- Route 350 highlighted in red

Route information
- Maintained by ODOT
- Length: 29.36 mi (47.25 km)
- Existed: 2003–present

Major junctions
- West end: OR 82 and OR 351 in Joseph
- East end: Upper Imnaha Road and Grizzly Ridge Road in Imnaha

Location
- Country: United States
- State: Oregon
- County: Wallowa

Highway system
- Oregon Highways; Interstate; US; State; Named; Scenic;
| ← OR 339 |  | → OR 351 |

= Oregon Route 350 =

State highway in Wallowa County, Oregon, US

Oregon Route 350 is an Oregon state highway running from Joseph to Imnaha. OR 350 is known as the Little Sheep Creek Highway No. 350 (see Oregon highways and routes). It is 29.36 mi long and runs east-west, entirely within Wallowa County.

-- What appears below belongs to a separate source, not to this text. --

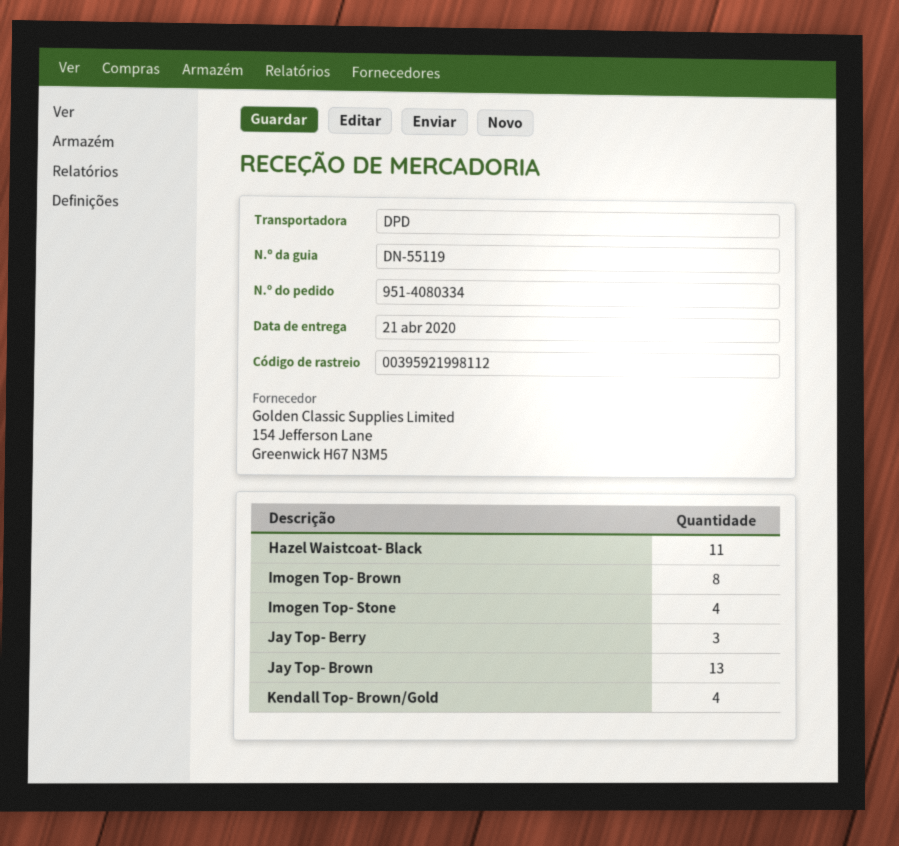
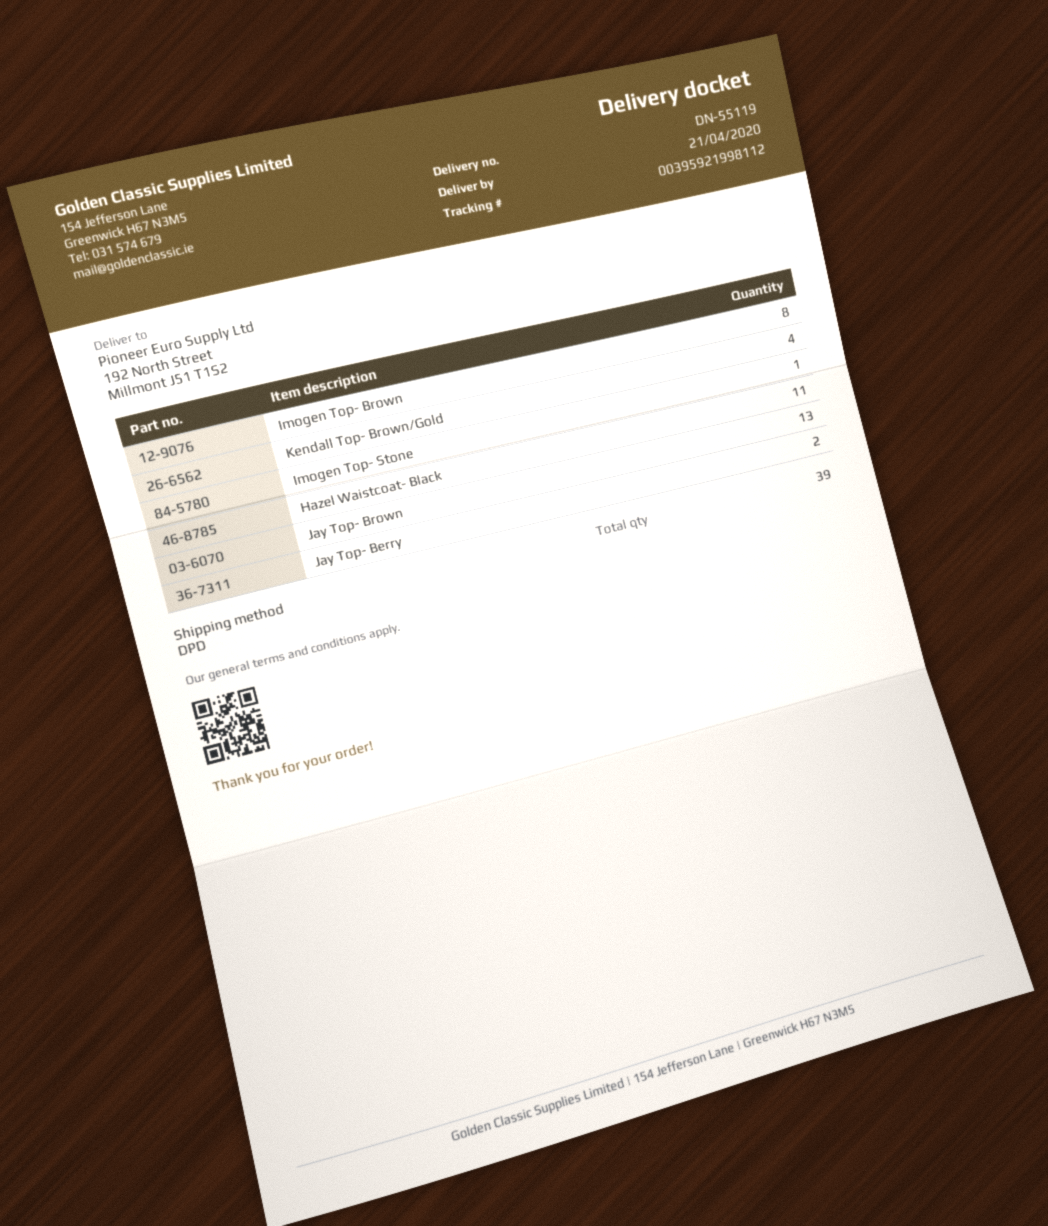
Imogen Top- Stone: 4 -> 1
Jay Top- Berry: 3 -> 2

OR 350 was established in 2003 as part of Oregon's project to assign route numbers to highways that previously were not assigned, and, as of July 2022, ODOT is posting route shields.

== Route description ==

OR 350 begins at an intersection with OR 82 and OR 351 in Joseph and heads east and northeast to Imnaha, where it ends at the intersection of Upper Imnaha Road and Grizzly Ridge Road.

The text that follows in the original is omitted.